Mais grave ainda: este capitalismo financeiro opera frequentemente com base numa lógica de risco desenfreado e desprovido de racionalidade económica sustentável. A busca incessante por retornos imediatos leva a práticas especulativas que alimentam bolhas e instabilidades sistémicas. A crise financeira de 2008, causada pela proliferação de hipotecas subprime e por instrumentos financeiros opacos, é um exemplo marcante das consequências desta lógica predatória. Um capitalismo onde um contrato, mesmo reduzido a escrito e com assinaturas das partes reconhecidas pelo notário, deixa, muitas vezes, de ser cumprido.

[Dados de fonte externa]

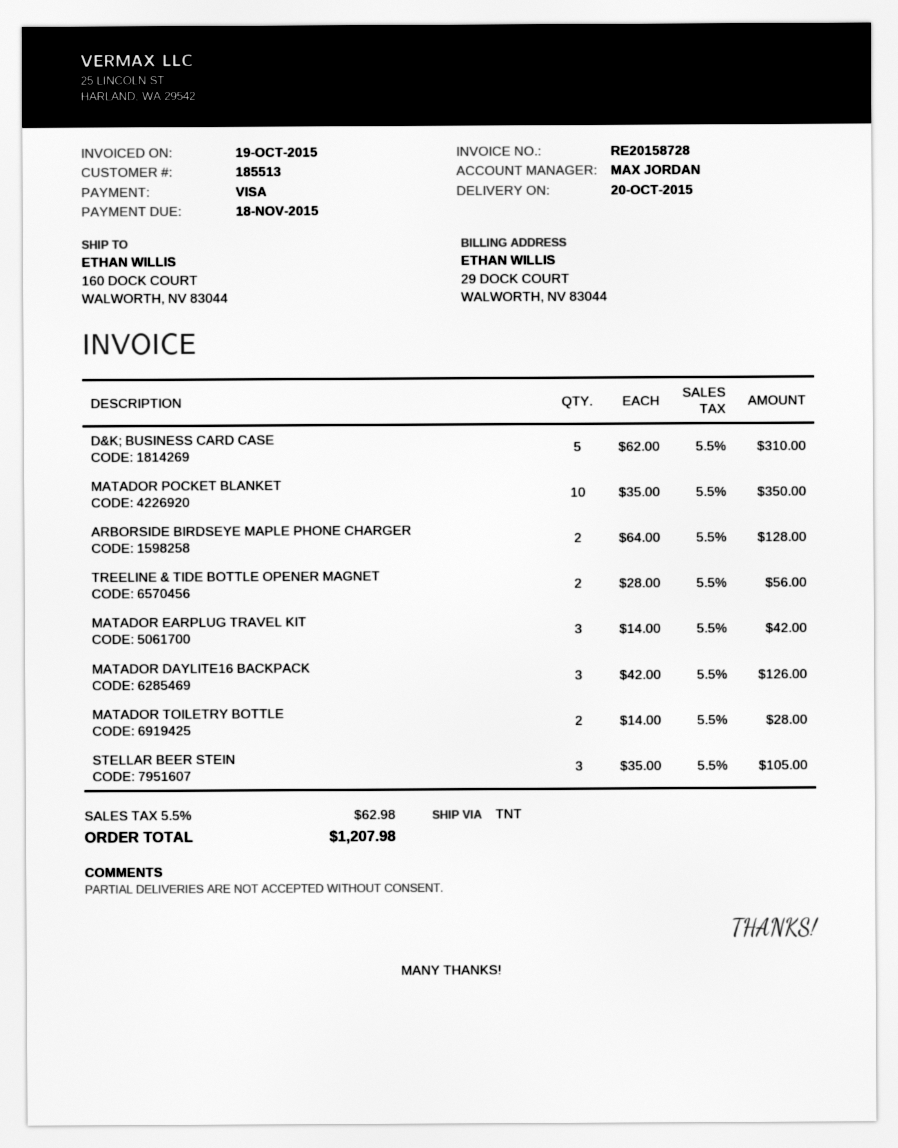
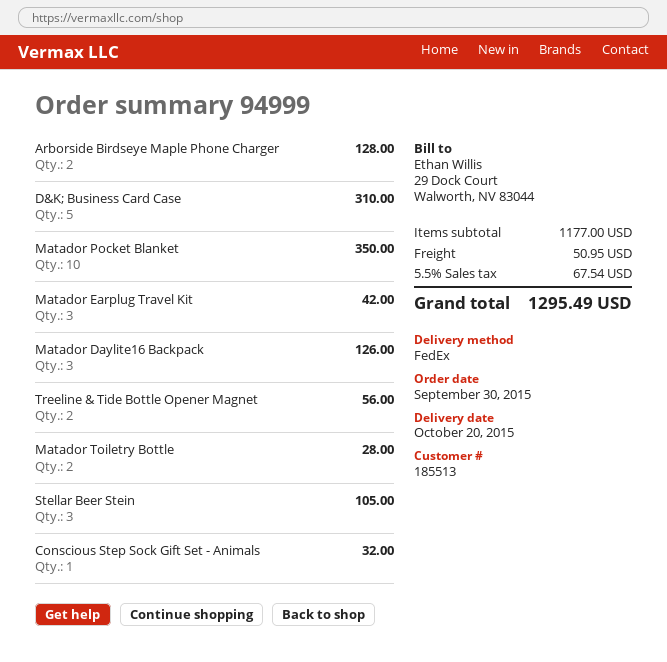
shipping method: TNT -> FedEx
Conscious Step Sock Gift Set - Animals: none -> 1 for 32.00
shipping: none -> 50.95
tax: 5.5% = 62.98 -> 5.5% = 67.54
total: 1207.98 -> 1295.49

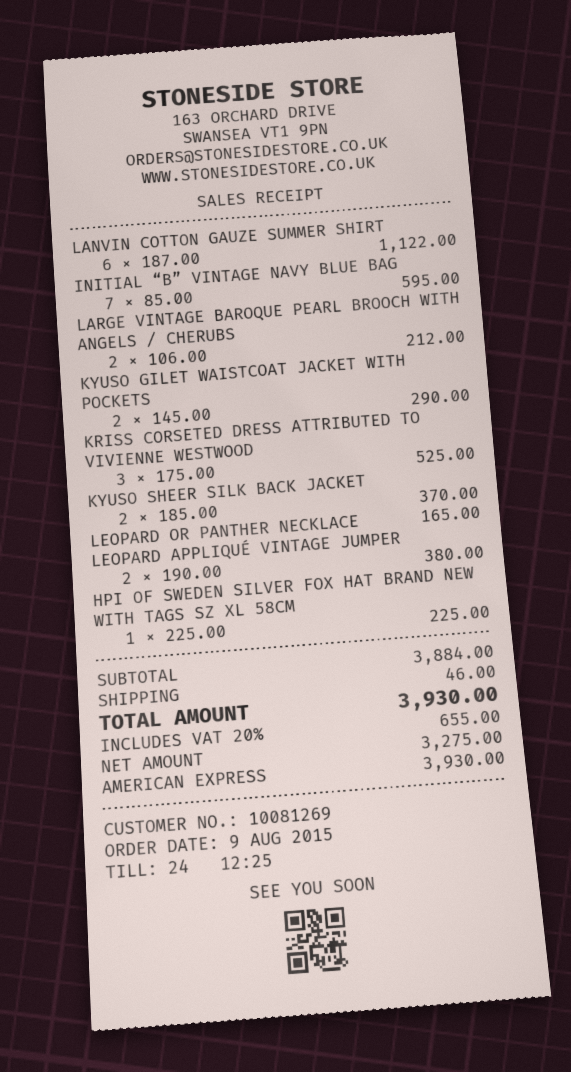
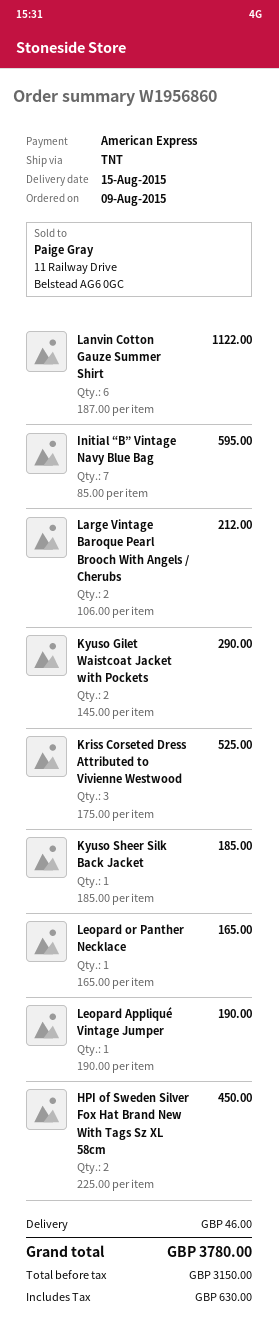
KYUSO SHEER SILK BACK JACKET: 2 x 185.00 = 370.00 -> 1 x 185.00 = 185.00
LEOPARD APPLIQUÉ VINTAGE JUMPER: 2 x 190.00 = 380.00 -> 1 x 190.00 = 190.00
HPI OF SWEDEN SILVER FOX HAT BRAND NEW WITH TAGS SZ XL 58CM: 1 x 225.00 = 225.00 -> 2 x 225.00 = 450.00
net: 3275.00 -> 3150.00
tax: 655.00 -> 630.00
total: 3930.00 -> 3780.00

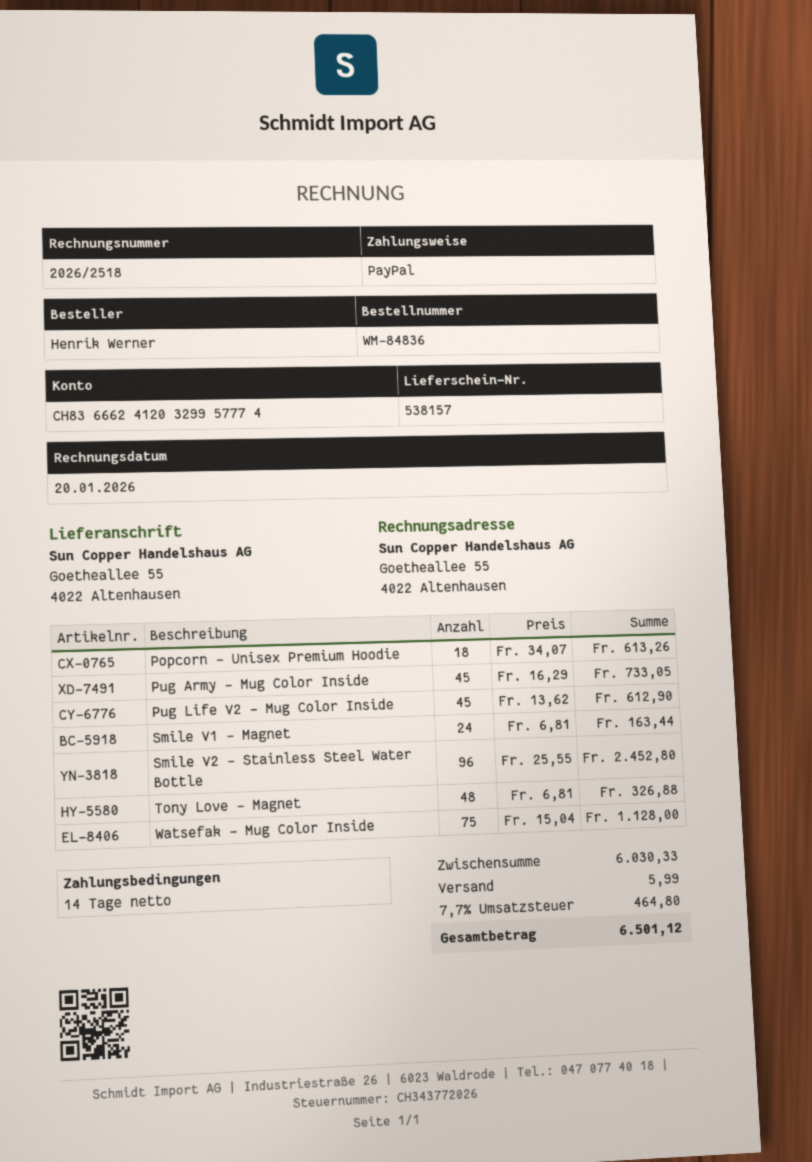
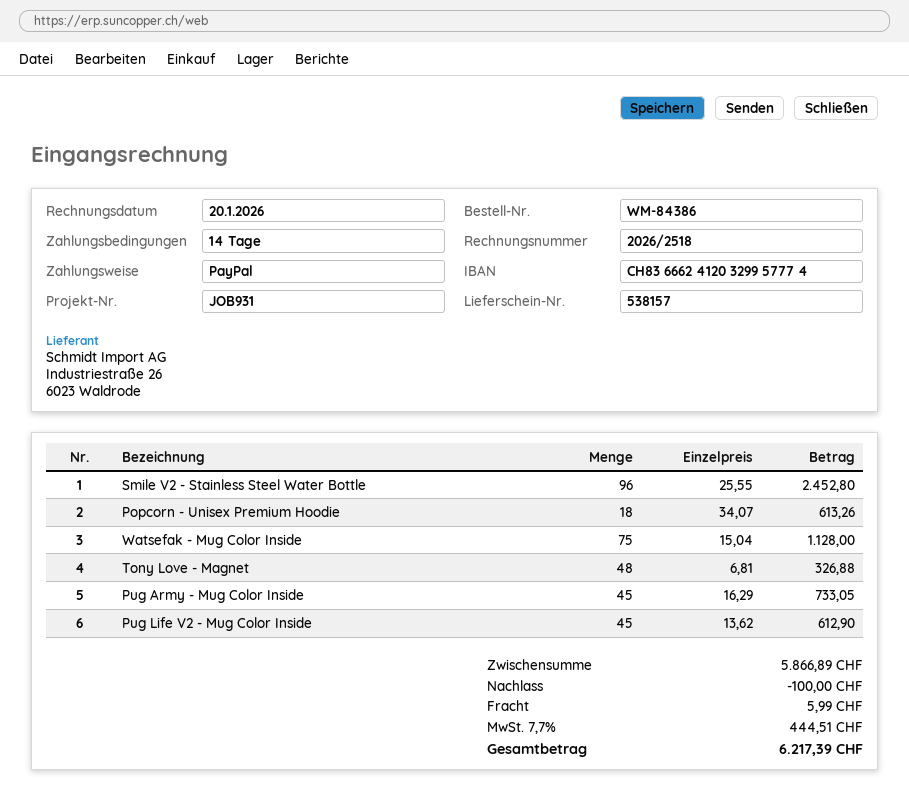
order number: WM-84836 -> WM-84386
Smile V1 - Magnet: 24 x 6.81 = 163.44 -> none
subtotal: 6030.33 -> 5866.89
discount: none -> 100.00
tax: 7.7% = 464.80 -> 7.7% = 444.51
total: 6501.12 -> 6217.39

É neste mundo — onde o capital deixou de produzir riqueza real para se alimentar de si próprio — que hoje vivemos. Um mundo em que as grandes decisões económicas são tomadas por atores invisíveis, frequentemente indiferentes às consequências sociais e ambientais das suas ações. Um mundo, enfim, em que o capitalismo deixou de ser um sistema produtivo para se tornar, muitas vezes, um jogo de soma zero em que poucos ganham e muitos perdem.
Resta-nos, enquanto sociedade, interrogar se este é o único modelo possível. Será inevitável que o capital se emancipe de toda e qualquer ética? Ou poderemos, coletivamente, imaginar um sistema que volte a colocar a economia ao serviço da vida humana, construção lúcida de um futuro mais justo, solidário e sustentável?
Post Scriptum:
Mau grado a censura decretada pela UE ao canal russo RT, conseguimos, contudo, ter acesso à seguinte notícia dada pelo mesmo na sua edição brasileira:
A Rússia deu início aos primeiros testes clínicos da EnteroMix, uma vacina experimental contra o cancro baseada no uso de vírus que atacam diretamente células tumorais.
Segundo o oncologista-chefe do Ministério da Saúde russo, Andrei Kaprin, os primeiros resultados indicam que o medicamento apresenta um efeito tóxico «muito leve».
O anúncio foi feito durante o 28º Fórum Econômico Internacional de São Petersburgo. Kaprin, que também é diretor do Centro Nacional de Pesquisa Médica Radiológica (NMRRC), explicou que o instituto foi designado para conduzir um ensaio clínico de fase 1, aberto e em um único centro, envolvendo 48 voluntários.
Os testes incluem homens e mulheres com idades entre 18 e 75 anos, todos com diagnóstico confirmado de tumores sólidos que não responderam a cirurgias ou aos tratamentos convencionais. A seleção dos pacientes foi anunciada ainda no final do ano passado.
A vacina utiliza vírus oncológicos — no caso, enterovírus — geneticamente modificados para não afetar células saudáveis, mas que atuam seletivamente contra as células malignas. «Na nossa linguagem usual, esses vírus ‘se alimentam’ das células cancerígenas», afirmou Kaprin.
Segundo informações divulgadas pelo NMRRC, o imunizante é composto por uma combinação de quatro vírus não patogénicos capazes de destruir células tumorais e, ao mesmo tempo, estimular a resposta imune contra o câncer.”O efeito antitumoral pode variar desde a desaceleração do crescimento do tumor até sua completa destruição”, explica o centro em seu site oficial.
Além da EnteroMix, outras iniciativas russas estão em desenvolvimento. A Universidade de Ciência e Tecnologia de Sirius, em parceria com o Centro Nacional de Pesquisa de Epidemiologia e Microbiologia de Gamaleya e especialistas de grandes centros oncológicos do país, está desenvolvendo uma vacina baseada em tecnologia de mRNA.
Esse tipo de vacina visa treinar o sistema imunológico a reconhecer e eliminar células cancerígenas e, por enquanto, está em fase de testes pré-clínicos, sendo avaliada em modelos animais.»
Poderá uma vacina unir povos que guerras separam? Será que vamos, ainda, ver cientistas russos trabalhando em conjunto com cientistas portugueses no Centro Oncológico do Algarve!